Content-Transfer-Encoding: 7bit
Cc: Sagi Grimberg <sagi@grimberg.me>, Jes Sorensen <jsorensen@fb.com>,
        Tariq Toukan <tariqt@mellanox.com>,
        Saeed Mahameed <saeedm@dev.mellanox.co.il>,
        Networking <netdev@vger.kernel.org>,
        Leon Romanovsky <leonro@mellanox.com>,
        Kernel Team <kernel-team@fb.com>,
        Christoph Hellwig <hch@lst.de>
To: Thomas Gleixner <tglx@linutronix.de>, Jens Axboe <axboe@fb.com>
Return-path: <netdev-owner@vger.kernel.org>
Received: from mail-db5eur01on0042.outbound.protection.outlook.com ([104.47.2.42]:53888
        "EHLO EUR01-DB5-obe.outbound.protection.outlook.com"
        rhost-flags-OK-OK-OK-FAIL) by vger.kernel.org with ESMTP
        id S1751083AbdKJF5I (ORCPT <rfc822;netdev@vger.kernel.org>);
        Fri, 10 Nov 2017 00:57:08 -0500
In-Reply-To: <alpine.DEB.2.20.1711092226080.2690@nanos>
Sender: netdev-owner@vger.kernel.org
List-ID: <netdev.vger.kernel.org>

On Thu, 2017-11-09 at 22:42 +0100, Thomas Gleixner wrote:
> Find below a summary of the technical details, implications and
> options
> 
> What can be done for 4.14?
> 
>   We basically have two options: Revert at the driver level or ship
> as
>   is.
> 

I think we all came to the consensus that this is the only immediate
action to solve the mlx5 regression, So i am going to revert the driver
level change.

>   Even if we come up with a quick and dirty hack then it will be too
> late
>   for proper testing before sunday.
> 
> 
> What can be done with some time to work on?
> 
> The managed mechanism consists of 3 pieces:
> 
>  1) Vector spreading
> 
>  2) Managed vector allocation, which becomes a guaranteed reservation
> in
>     4.15 due of the big rework of the vector management code.
> 
>     Non managed interrupts get a best effort reservation to handle
> theCPU
>     unplug vector pressure problem in a sane way.
> 
>  3) CPU hotplug management
> 
>     If the last CPU in the affinity set goes offline, then the
> interrupt is
>     shutdown and restarted when the first CPU in the affinity set
> comes
>     online again. The driver code needs to ensure that the queue
> associated
>     to that interrupt is drained before shutdown and nothing is
> queued
>     there after this point.
> 

Well, I can speak for mlx5 case or most of the network drivers, where
all of the queues associated with an interrupt, move with it, so i
don't think our current driver have this issue.

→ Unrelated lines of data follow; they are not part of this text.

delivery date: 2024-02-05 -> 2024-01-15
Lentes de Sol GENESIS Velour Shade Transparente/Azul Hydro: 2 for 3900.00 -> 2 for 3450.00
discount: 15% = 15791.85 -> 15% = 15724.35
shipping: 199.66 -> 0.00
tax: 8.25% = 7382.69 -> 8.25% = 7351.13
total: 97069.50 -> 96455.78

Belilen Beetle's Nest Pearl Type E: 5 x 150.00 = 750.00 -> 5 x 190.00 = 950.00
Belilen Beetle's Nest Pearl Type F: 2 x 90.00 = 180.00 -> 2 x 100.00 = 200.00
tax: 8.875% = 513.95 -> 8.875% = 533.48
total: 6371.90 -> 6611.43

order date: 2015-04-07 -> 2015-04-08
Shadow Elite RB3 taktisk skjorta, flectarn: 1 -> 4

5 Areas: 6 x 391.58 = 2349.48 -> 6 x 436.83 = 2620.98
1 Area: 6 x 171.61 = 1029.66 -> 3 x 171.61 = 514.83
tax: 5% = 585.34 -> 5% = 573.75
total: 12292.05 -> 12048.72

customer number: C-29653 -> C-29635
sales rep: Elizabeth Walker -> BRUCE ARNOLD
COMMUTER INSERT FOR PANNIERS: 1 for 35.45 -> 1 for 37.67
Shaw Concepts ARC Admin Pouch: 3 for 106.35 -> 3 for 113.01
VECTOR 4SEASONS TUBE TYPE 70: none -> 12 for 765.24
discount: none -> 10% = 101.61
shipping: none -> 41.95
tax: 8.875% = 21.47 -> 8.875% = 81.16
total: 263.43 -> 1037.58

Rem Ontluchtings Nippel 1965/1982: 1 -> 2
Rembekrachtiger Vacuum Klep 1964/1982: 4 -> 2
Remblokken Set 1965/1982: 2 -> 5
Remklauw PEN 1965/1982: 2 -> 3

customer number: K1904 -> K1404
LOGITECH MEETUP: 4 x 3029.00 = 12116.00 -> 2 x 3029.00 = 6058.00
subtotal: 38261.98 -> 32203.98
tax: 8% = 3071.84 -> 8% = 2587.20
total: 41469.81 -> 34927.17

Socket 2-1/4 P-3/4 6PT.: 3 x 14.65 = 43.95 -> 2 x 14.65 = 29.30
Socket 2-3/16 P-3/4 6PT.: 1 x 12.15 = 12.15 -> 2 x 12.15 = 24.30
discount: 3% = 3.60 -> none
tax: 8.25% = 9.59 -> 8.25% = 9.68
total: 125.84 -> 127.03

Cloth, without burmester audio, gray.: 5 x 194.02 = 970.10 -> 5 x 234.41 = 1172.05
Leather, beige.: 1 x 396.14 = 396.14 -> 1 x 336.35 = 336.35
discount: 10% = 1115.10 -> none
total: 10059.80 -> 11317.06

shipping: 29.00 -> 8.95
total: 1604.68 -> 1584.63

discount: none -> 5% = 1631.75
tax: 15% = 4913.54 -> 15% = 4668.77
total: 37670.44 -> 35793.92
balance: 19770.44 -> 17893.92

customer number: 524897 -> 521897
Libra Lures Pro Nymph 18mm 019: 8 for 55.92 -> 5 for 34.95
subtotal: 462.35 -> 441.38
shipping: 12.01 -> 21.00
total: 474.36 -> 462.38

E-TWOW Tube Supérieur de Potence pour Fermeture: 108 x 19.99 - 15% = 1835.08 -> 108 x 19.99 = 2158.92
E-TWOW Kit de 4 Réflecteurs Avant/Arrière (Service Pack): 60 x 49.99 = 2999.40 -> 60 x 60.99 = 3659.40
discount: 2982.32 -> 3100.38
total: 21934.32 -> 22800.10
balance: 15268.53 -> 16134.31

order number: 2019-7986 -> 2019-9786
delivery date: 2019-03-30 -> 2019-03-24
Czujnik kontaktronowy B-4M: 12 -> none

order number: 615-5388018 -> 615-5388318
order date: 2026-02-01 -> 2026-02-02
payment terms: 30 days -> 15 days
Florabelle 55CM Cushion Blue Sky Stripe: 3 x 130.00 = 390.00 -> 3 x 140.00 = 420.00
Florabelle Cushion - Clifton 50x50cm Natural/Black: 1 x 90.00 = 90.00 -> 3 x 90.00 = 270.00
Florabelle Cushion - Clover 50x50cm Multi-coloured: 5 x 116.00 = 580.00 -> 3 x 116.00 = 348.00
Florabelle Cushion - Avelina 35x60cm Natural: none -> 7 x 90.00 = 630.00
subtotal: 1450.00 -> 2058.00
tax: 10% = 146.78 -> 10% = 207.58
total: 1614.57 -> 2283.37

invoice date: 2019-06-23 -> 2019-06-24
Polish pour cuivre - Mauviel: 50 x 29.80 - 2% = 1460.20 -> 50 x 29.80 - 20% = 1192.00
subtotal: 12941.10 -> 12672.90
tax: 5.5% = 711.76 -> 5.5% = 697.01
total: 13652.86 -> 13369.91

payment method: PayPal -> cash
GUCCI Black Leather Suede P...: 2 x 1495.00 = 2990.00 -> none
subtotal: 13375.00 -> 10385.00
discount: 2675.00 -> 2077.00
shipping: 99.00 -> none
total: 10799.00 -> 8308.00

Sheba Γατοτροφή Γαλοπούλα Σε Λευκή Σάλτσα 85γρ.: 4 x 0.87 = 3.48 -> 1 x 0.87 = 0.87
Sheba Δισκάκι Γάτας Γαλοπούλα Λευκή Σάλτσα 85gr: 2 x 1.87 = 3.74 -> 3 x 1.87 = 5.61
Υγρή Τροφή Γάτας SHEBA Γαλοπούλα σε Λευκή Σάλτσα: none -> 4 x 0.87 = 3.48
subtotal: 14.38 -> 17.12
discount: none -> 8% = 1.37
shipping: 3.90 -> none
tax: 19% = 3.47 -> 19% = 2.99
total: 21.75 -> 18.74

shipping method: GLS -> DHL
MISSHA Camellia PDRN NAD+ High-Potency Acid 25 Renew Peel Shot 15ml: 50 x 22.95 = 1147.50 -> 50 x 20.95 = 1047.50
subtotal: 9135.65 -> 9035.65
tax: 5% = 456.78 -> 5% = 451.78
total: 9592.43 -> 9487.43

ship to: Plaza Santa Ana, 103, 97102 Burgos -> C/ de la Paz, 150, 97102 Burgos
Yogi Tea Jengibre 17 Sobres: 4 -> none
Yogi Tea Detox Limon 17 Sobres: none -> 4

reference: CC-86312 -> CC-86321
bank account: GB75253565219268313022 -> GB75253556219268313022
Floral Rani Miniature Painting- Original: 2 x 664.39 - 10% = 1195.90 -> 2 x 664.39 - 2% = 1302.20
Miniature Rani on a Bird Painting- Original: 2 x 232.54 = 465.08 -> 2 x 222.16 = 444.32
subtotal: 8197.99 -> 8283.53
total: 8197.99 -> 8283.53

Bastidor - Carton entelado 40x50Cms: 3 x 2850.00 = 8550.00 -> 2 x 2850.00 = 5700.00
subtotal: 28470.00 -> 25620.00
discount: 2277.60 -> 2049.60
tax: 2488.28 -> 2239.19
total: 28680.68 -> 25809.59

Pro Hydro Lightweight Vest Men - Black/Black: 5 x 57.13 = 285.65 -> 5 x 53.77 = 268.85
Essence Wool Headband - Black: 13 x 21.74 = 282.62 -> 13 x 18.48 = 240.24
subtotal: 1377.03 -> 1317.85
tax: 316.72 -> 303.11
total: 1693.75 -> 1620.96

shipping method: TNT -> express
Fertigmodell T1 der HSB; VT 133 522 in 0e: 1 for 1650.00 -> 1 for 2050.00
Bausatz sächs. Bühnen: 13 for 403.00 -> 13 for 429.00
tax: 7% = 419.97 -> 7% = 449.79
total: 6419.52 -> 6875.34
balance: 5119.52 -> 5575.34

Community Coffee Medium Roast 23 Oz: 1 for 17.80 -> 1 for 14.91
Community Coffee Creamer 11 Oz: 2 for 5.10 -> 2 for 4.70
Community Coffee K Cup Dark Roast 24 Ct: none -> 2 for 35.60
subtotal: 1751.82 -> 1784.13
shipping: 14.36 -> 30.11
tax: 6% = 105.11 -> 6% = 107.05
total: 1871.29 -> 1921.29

I don't believe there
are network driver with fixed Per cpu resources, but it worth double
checking.

Regarding the below solutions, any one that will gurantee the initial
managed spreading and still allow the user to modify affinity via
/proc/irq/xyz/smp_afinity will be acceptable, since many tools and user
rely on this sysfs entry e.g. (irqbalance)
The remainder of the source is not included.